Welsh's signature plotless novel is composed entirely of brief vignettes, only tenuously connected by the common characters, that are sometimes humorous, sometimes hideous, sometimes horrifying, but most often some combination of the three.  The protagonists are a circle of lowlifes, petty criminals, drug abusers, and thugs, who survive if they do not thrive in the maze of Leith's streets where even the minister is a time-serving functionary at the crematory.  The total effect is that of a three dimensional portrait of life under "the law ay the dragon".  And when you're trapped in the dragon's den with no hope of escape, why not get comfortable as the dragon eats you, from the legs up even?

Saturday, April 2, 2016

Crisis of Modernity

Cover image for The Crisis of Modernity by Augusto del Noce, translated by Carlo Lancellotti, 306 pages

The first English translation of major essays by one of the most perceptive Italian philosophers of the "short twentieth century", The Crisis of Modernity focuses on the great moral struggle of that period - for and against Marxism and Fascism, revealed here as mirror images, revolutionary ideologies that happen to point in opposite directions.  For del Noce, each is an expression of modern gnosticism - the belief that the world as it exists is irredeemably wicked, and must be replaced with an entirely new creation belonging to some mythical future or past.  The consequence of the empty triumph of Marxism, he argues, is late modern nihilism, a soulless technocracy focused entirely on production and consumption.

Del Noce maintains that philosophy is implicit in all human activity, though it often requires a philosopher to give it voice.  The result is a concentration on the philosophical underpinnings of historical trends and movements.  He diagnoses the modern era as a continuous expression of the ideology of progress as liberation from every limitation, and therefore the abolition of tradition and elimination of community, and therefore the desecration of the sacred and the de-humanization of man.
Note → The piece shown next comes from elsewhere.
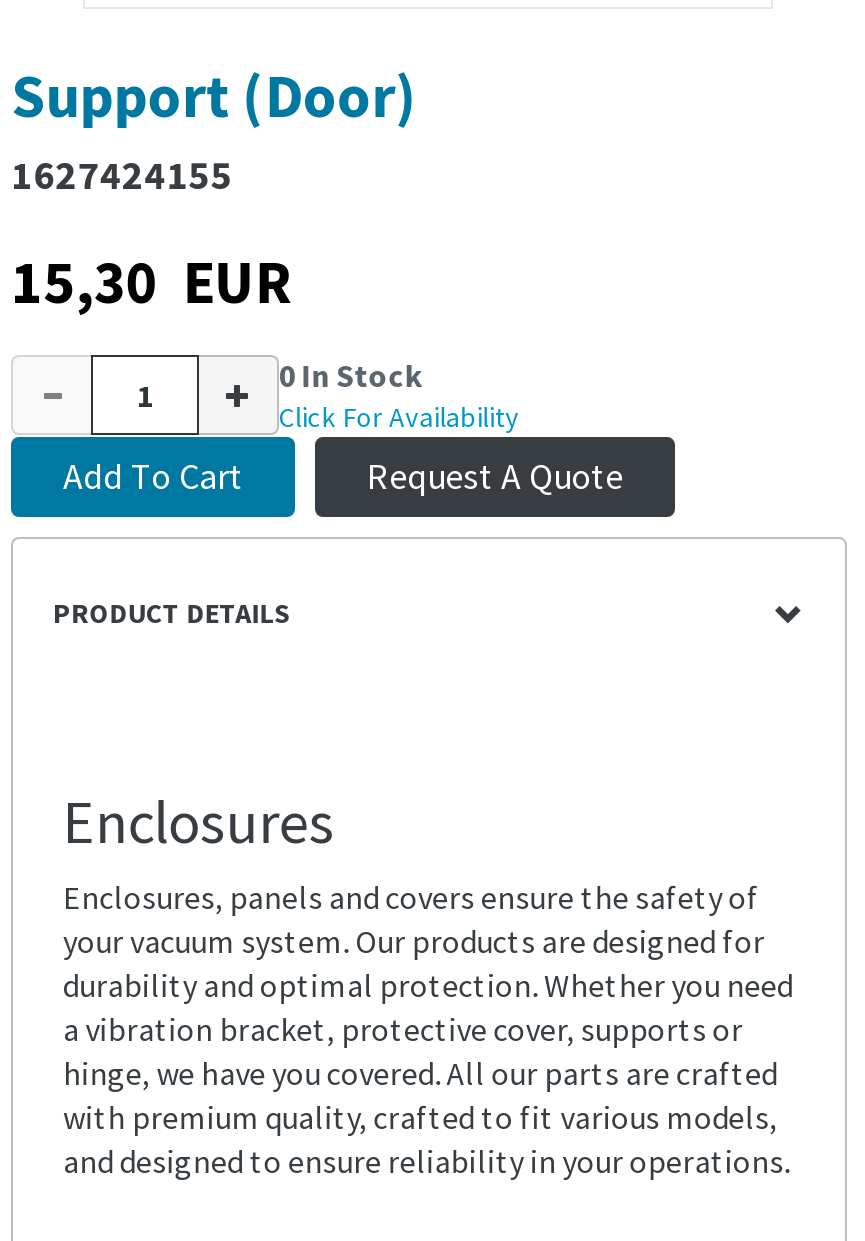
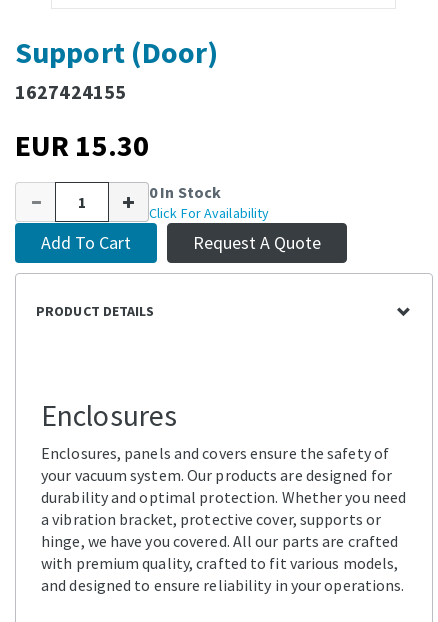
- 15,30 EUR
+ EUR 15.30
Wednesday, February 25, 2015

A tale for the time being

A Tale for the Time Being by Ruth Ozeki
422 Pages

"In Tokyo, sixteen-year-old Nao has decided there's only one escape from her aching loneliness and her classmates' bullying. But before she ends it all, Nao first plans to document the life of her great grandmother, a Buddhist nun who's lived more than a century. A diary is Nao's only solace--and will touch lives in ways she can scarcely imagine. Across the Pacific, we meet Ruth, a novelist living on a remote island who discovers a collection of artifacts washed ashore in a Hello Kitty lunchbox--possibly debris from the devastating 2011 tsunami. As the mystery of its contents unfolds, Ruth is pulled into the past, into Nao's drama and her unknown fate, and forward into her own future."

 I enjoyed this novel although at times I was a little confused with the time analogies.  It was recommended by Ann Patchett on her blog for Parnassus books and like Ms. Patchett, I originally didn't choose to read this novel because the cover was a little off-putting.  So I did judge a book by its cover.  I am happy to have read it.